● **Problem description**
Set down the data that follows, exactly and completely.

● **Raw data**
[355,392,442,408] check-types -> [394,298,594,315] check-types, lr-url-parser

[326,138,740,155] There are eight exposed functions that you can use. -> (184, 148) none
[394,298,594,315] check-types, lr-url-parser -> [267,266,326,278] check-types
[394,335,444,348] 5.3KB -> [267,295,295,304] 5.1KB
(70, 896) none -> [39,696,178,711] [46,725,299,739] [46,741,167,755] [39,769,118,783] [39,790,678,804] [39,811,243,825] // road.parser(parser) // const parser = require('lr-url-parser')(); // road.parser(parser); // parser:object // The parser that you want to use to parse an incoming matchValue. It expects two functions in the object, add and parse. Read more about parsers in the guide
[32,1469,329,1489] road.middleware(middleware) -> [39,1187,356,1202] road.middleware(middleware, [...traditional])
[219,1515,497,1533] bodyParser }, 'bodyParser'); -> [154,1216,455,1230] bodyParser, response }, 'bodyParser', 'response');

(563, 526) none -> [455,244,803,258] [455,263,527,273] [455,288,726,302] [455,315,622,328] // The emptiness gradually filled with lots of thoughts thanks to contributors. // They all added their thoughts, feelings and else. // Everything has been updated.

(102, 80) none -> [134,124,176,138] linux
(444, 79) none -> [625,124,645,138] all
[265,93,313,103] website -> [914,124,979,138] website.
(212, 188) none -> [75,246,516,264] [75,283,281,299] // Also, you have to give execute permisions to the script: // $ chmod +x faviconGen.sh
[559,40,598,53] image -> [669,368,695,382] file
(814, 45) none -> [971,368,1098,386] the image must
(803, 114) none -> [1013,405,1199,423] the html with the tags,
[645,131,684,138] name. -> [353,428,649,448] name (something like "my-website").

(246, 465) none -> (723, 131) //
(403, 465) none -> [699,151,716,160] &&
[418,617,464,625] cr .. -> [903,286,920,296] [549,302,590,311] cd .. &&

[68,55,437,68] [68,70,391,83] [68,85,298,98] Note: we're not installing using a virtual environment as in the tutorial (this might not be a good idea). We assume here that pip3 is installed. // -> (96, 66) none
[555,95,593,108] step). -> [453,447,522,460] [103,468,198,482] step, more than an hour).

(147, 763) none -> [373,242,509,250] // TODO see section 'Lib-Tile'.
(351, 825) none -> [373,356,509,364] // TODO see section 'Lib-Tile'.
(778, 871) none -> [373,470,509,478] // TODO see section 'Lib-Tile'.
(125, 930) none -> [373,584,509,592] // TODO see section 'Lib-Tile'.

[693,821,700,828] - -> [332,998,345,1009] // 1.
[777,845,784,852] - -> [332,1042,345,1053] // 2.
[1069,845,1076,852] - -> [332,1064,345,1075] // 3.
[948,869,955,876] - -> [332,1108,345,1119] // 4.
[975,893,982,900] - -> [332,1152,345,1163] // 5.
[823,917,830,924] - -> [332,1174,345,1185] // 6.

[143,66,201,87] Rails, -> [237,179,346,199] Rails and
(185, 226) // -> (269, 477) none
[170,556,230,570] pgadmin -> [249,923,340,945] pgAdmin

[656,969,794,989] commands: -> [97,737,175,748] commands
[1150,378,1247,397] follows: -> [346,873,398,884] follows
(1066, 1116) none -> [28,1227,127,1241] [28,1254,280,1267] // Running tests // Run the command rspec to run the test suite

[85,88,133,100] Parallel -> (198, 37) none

● **Result for this exercise**
[355,392,442,408] check-types -> [394,298,594,315] check-types, lr-url-parser

[326,138,740,155] There are eight exposed functions that you can use. -> (184, 148) none
[394,298,594,315] check-types, lr-url-parser -> [267,266,326,278] check-types
[394,335,444,348] 5.3KB -> [267,295,295,304] 5.1KB
(70, 896) none -> [39,696,178,711] [46,725,299,739] [46,741,167,755] [39,769,118,783] [39,790,678,804] [39,811,243,825] // road.parser(parser) // const parser = require('lr-url-parser')(); // road.parser(parser); // parser:object // The parser that you want to use to parse an incoming matchValue. It expects two functions in the object, add and parse. Read more about parsers in the guide
[32,1469,329,1489] road.middleware(middleware) -> [39,1187,356,1202] road.middleware(middleware, [...traditional])
[219,1515,497,1533] bodyParser }, 'bodyParser'); -> [154,1216,455,1230] bodyParser, response }, 'bodyParser', 'response');

(563, 526) none -> [455,244,803,258] [455,263,527,273] [455,288,726,302] [455,315,622,328] // The emptiness gradually filled with lots of thoughts thanks to contributors. // They all added their thoughts, feelings and else. // Everything has been updated.

(102, 80) none -> [134,124,176,138] linux
(444, 79) none -> [625,124,645,138] all
[265,93,313,103] website -> [914,124,979,138] website.
(212, 188) none -> [75,246,516,264] [75,283,281,299] // Also, you have to give execute permisions to the script: // $ chmod +x faviconGen.sh
[559,40,598,53] image -> [669,368,695,382] file
(814, 45) none -> [971,368,1098,386] the image must
(803, 114) none -> [1013,405,1199,423] the html with the tags,
[645,131,684,138] name. -> [353,428,649,448] name (something like "my-website").

(246, 465) none -> (723, 131) //
(403, 465) none -> [699,151,716,160] &&
[418,617,464,625] cr .. -> [903,286,920,296] [549,302,590,311] cd .. &&

[68,55,437,68] [68,70,391,83] [68,85,298,98] Note: we're not installing using a virtual environment as in the tutorial (this might not be a good idea). We assume here that pip3 is installed. // -> (96, 66) none
[555,95,593,108] step). -> [453,447,522,460] [103,468,198,482] step, more than an hour).

(147, 763) none -> [373,242,509,250] // TODO see section 'Lib-Tile'.
(351, 825) none -> [373,356,509,364] // TODO see section 'Lib-Tile'.
(778, 871) none -> [373,470,509,478] // TODO see section 'Lib-Tile'.
(125, 930) none -> [373,584,509,592] // TODO see section 'Lib-Tile'.

[693,821,700,828] - -> [332,998,345,1009] // 1.
[777,845,784,852] - -> [332,1042,345,1053] // 2.
[1069,845,1076,852] - -> [332,1064,345,1075] // 3.
[948,869,955,876] - -> [332,1108,345,1119] // 4.
[975,893,982,900] - -> [332,1152,345,1163] // 5.
[823,917,830,924] - -> [332,1174,345,1185] // 6.

[143,66,201,87] Rails, -> [237,179,346,199] Rails and
(185, 226) // -> (269, 477) none
[170,556,230,570] pgadmin -> [249,923,340,945] pgAdmin

[656,969,794,989] commands: -> [97,737,175,748] commands
[1150,378,1247,397] follows: -> [346,873,398,884] follows
(1066, 1116) none -> [28,1227,127,1241] [28,1254,280,1267] // Running tests // Run the command rspec to run the test suite

[85,88,133,100] Parallel -> (198, 37) none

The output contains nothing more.